Notre engagement a permis à l’école de servir les élèves patients, pour bénéficier d’une scolarité adaptée à leur capacité physique et psychologique, en leur apportant bonheur et sécurité pour leur avenir scolaire.
Ce n’était pas facile pour moi ni pour les autres collègues d’apporter les solutions adéquates à toutes les problématiques récurrentes à une structure greffée à un service  médical.
Les enseignantes sont appelées chaque jour à rénover, à adapter le programme du MEN à l’élève patient, pour satisfaire ses besoins en matière d’éducation. Les séances de cours en classe ou au chevet sont flexibles. Elles reposent sur la révision, l’accompagnement, le suivi des cours, pour chaque niveau scolaire.

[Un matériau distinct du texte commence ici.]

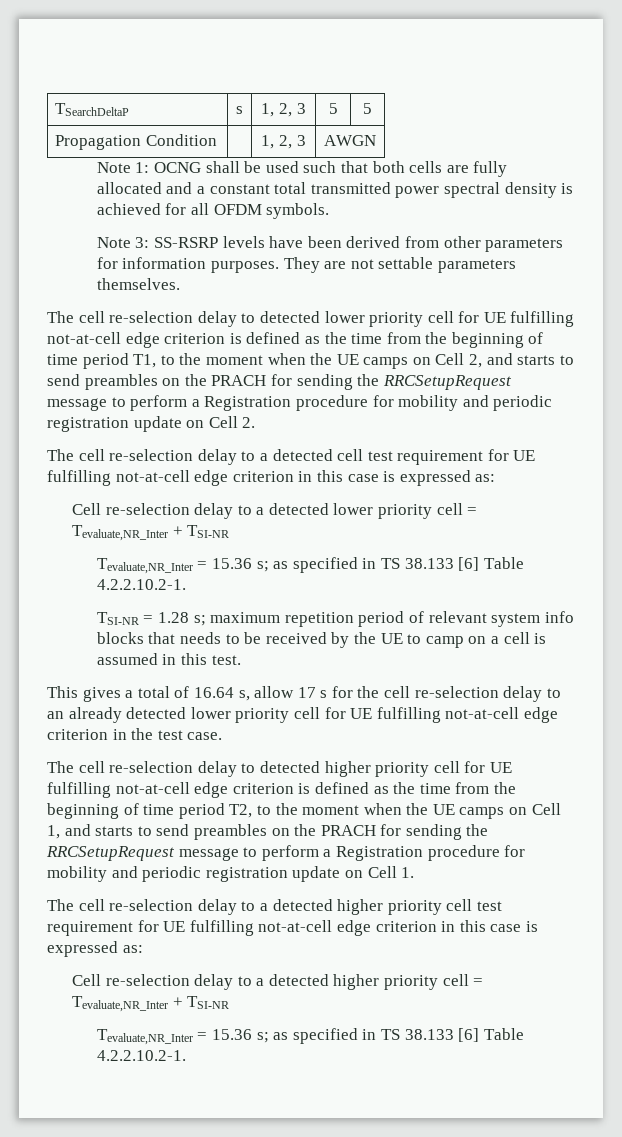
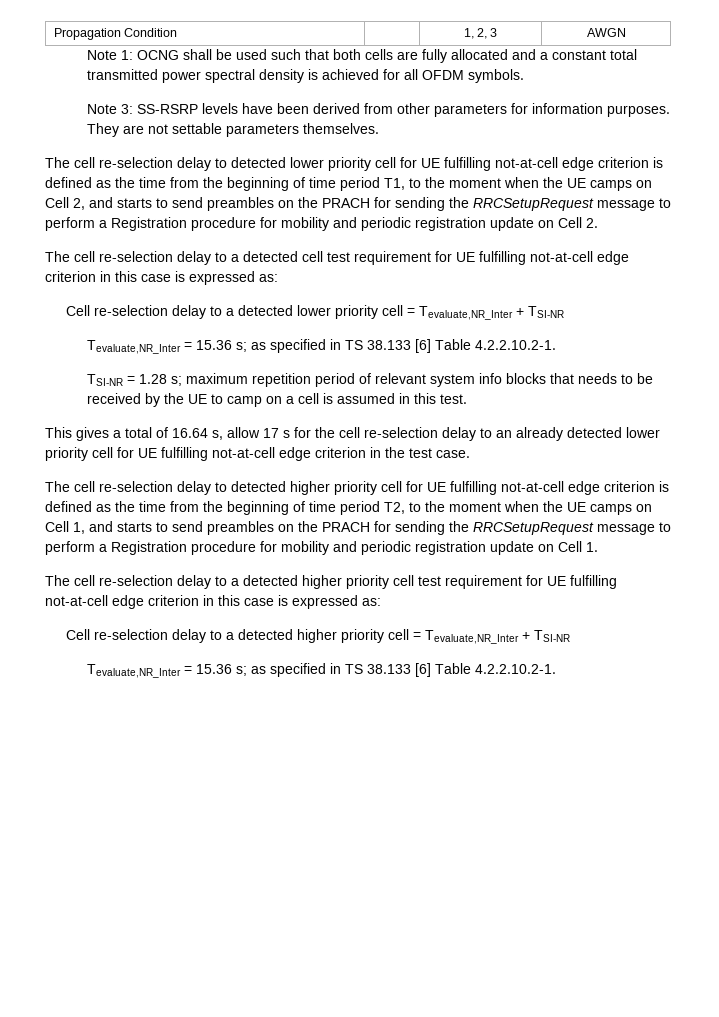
- TSearchDeltaP | s | 1, 2, 3 | 5 | 5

Est-ce que tous vos élèves étaient des patients au service d’hématologie et oncologie pédiatrique ?
L’espace école du service d’hématologie et oncologie pédiatrique reçoit tous les enfants malades admis pour hospitalisation ou en soins ambulatoires.
Cela n’empêche pas les enseignantes, sur demande du chef de service, d’assurer pour l’année scolaire des cours de soutien pour les enfants de l’ensemble de l’Hôpital d’Enfant de Rabat qui fréquentent la «Maison de l’Enfant». Cette structure est construite au sein du jardin de l’hôpital par la Fondation Mohammed V.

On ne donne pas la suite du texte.